Dataset excerpts:
..............................
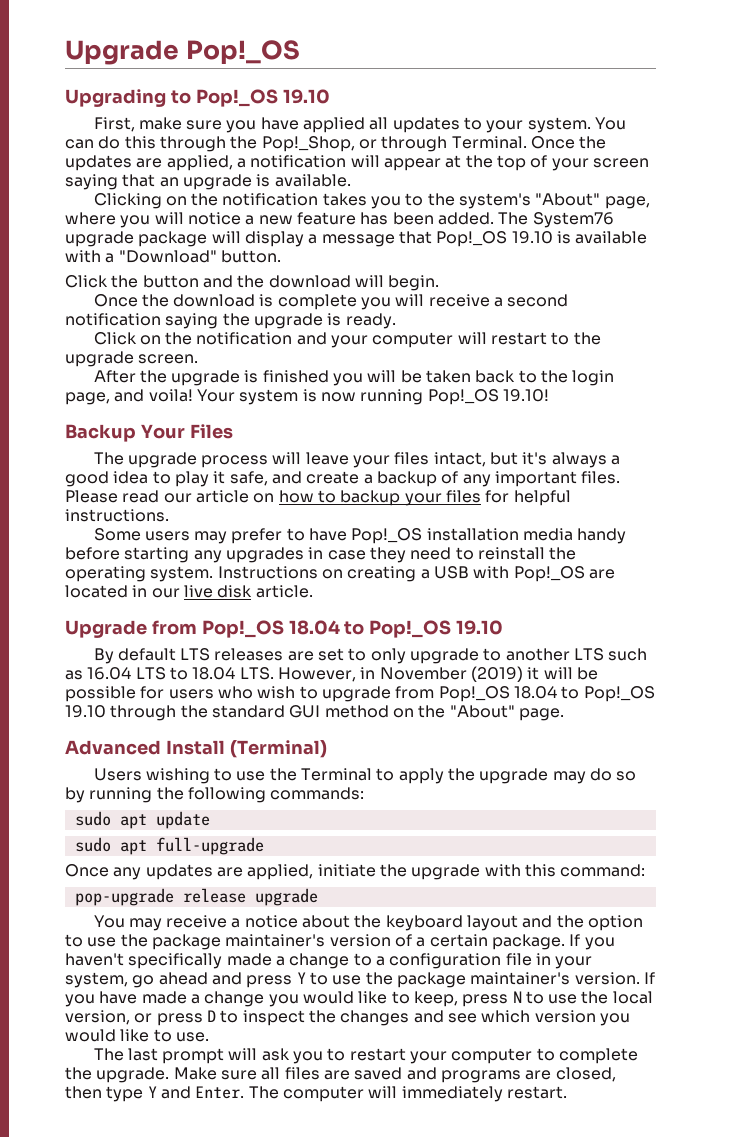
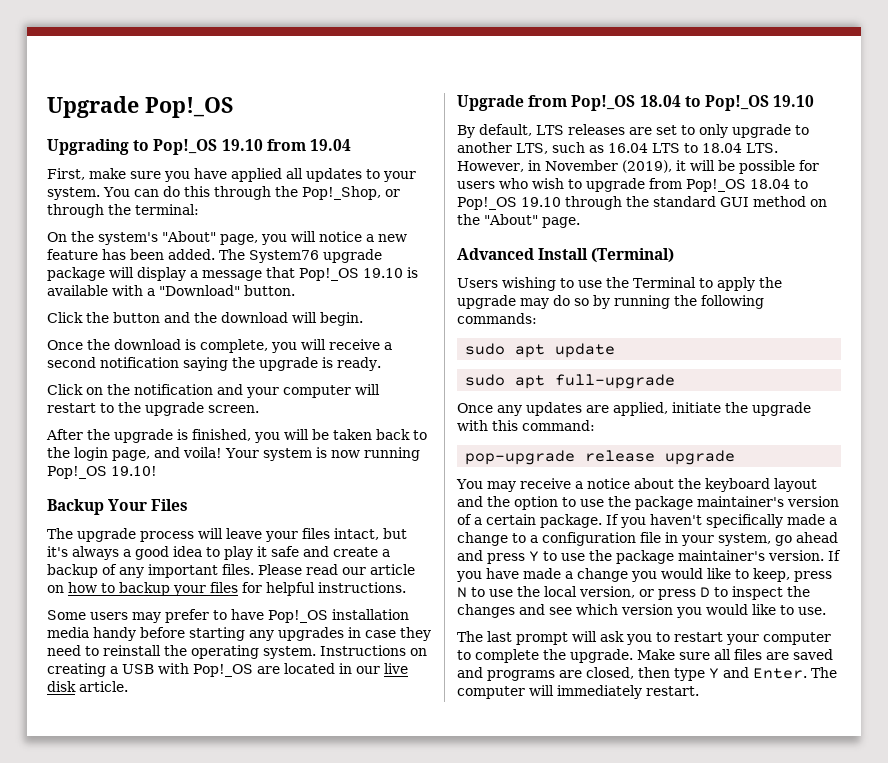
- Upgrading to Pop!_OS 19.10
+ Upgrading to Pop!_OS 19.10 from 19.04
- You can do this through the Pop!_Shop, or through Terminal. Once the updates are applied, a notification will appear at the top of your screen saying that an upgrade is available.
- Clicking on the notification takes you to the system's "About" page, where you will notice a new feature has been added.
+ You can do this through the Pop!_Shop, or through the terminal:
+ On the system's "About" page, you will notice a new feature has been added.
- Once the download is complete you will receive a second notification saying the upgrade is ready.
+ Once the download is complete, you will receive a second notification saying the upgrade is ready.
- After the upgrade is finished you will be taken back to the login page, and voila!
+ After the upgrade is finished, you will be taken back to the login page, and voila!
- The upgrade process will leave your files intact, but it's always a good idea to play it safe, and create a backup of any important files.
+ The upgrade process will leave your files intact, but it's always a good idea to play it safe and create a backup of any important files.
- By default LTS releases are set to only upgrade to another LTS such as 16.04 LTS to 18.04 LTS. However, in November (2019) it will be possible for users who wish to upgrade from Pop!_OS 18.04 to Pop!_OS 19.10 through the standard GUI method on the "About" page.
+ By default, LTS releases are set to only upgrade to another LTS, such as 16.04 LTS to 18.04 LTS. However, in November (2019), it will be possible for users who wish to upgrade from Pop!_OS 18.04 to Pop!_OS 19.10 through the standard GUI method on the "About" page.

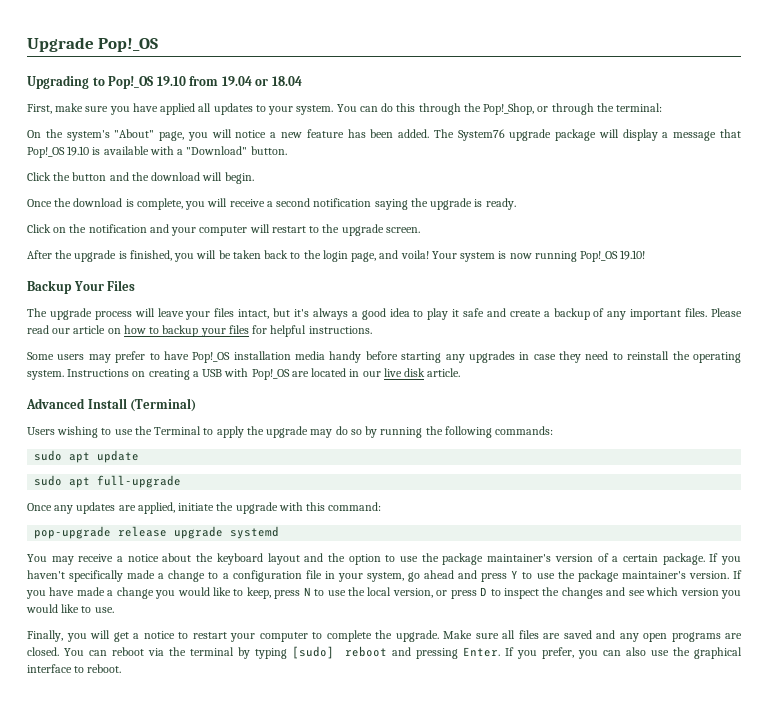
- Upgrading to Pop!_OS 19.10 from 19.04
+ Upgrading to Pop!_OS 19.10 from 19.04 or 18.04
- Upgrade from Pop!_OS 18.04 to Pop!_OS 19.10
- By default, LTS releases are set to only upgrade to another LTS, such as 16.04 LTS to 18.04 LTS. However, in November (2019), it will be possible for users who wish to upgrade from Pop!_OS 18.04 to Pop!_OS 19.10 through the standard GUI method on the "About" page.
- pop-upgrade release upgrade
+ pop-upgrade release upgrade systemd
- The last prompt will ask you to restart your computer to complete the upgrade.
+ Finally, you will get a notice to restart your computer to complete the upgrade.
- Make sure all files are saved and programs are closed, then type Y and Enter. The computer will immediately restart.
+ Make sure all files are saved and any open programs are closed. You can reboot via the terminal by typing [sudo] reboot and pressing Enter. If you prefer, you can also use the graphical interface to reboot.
..............................
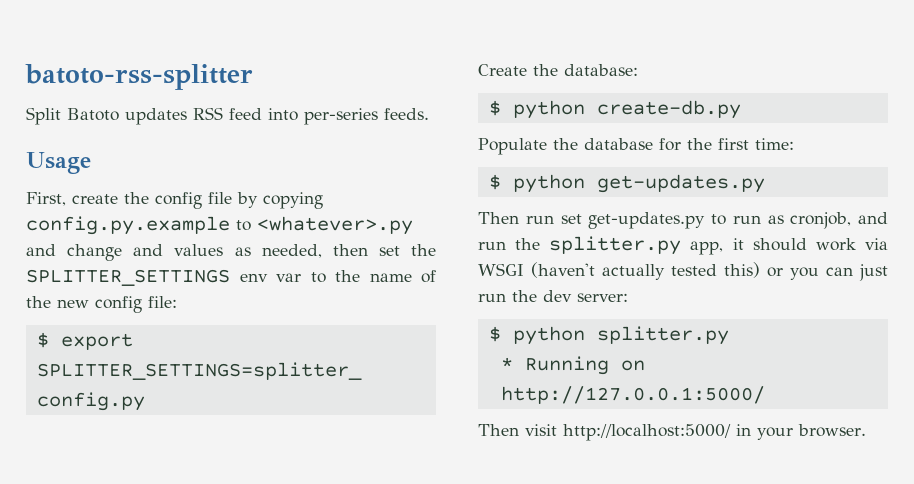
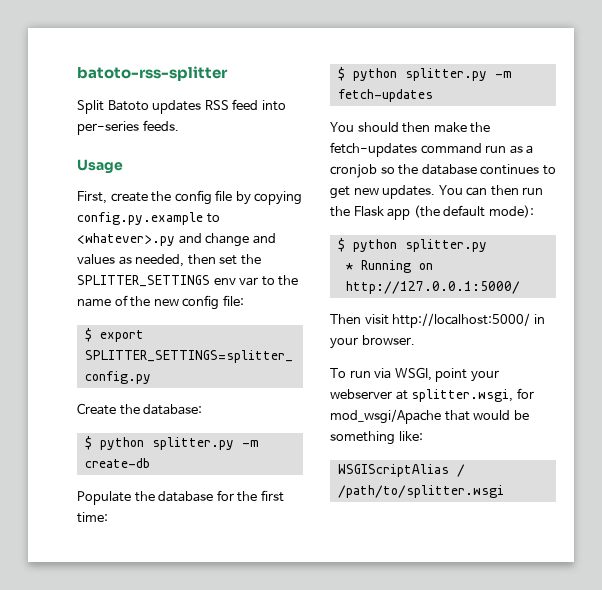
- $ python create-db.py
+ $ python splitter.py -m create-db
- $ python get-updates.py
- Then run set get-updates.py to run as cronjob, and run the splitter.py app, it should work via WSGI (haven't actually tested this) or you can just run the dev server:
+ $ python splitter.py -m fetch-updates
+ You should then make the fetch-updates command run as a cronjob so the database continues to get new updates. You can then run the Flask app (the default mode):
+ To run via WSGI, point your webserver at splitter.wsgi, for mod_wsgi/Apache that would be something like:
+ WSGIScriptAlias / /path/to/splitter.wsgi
..............................
### Try it
Only one stretch of the entries above is needed: the lines from the one containing "On the system's" through the one containing "interface to reboot.". Copy it exactly, without the pictures.

### Written answer
+ On the system's "About" page, you will notice a new feature has been added.
- Once the download is complete you will receive a second notification saying the upgrade is ready.
+ Once the download is complete, you will receive a second notification saying the upgrade is ready.
- After the upgrade is finished you will be taken back to the login page, and voila!
+ After the upgrade is finished, you will be taken back to the login page, and voila!
- The upgrade process will leave your files intact, but it's always a good idea to play it safe, and create a backup of any important files.
+ The upgrade process will leave your files intact, but it's always a good idea to play it safe and create a backup of any important files.
- By default LTS releases are set to only upgrade to another LTS such as 16.04 LTS to 18.04 LTS. However, in November (2019) it will be possible for users who wish to upgrade from Pop!_OS 18.04 to Pop!_OS 19.10 through the standard GUI method on the "About" page.
+ By default, LTS releases are set to only upgrade to another LTS, such as 16.04 LTS to 18.04 LTS. However, in November (2019), it will be possible for users who wish to upgrade from Pop!_OS 18.04 to Pop!_OS 19.10 through the standard GUI method on the "About" page.

- Upgrading to Pop!_OS 19.10 from 19.04
+ Upgrading to Pop!_OS 19.10 from 19.04 or 18.04
- Upgrade from Pop!_OS 18.04 to Pop!_OS 19.10
- By default, LTS releases are set to only upgrade to another LTS, such as 16.04 LTS to 18.04 LTS. However, in November (2019), it will be possible for users who wish to upgrade from Pop!_OS 18.04 to Pop!_OS 19.10 through the standard GUI method on the "About" page.
- pop-upgrade release upgrade
+ pop-upgrade release upgrade systemd
- The last prompt will ask you to restart your computer to complete the upgrade.
+ Finally, you will get a notice to restart your computer to complete the upgrade.
- Make sure all files are saved and programs are closed, then type Y and Enter. The computer will immediately restart.
+ Make sure all files are saved and any open programs are closed. You can reboot via the terminal by typing [sudo] reboot and pressing Enter. If you prefer, you can also use the graphical interface to reboot.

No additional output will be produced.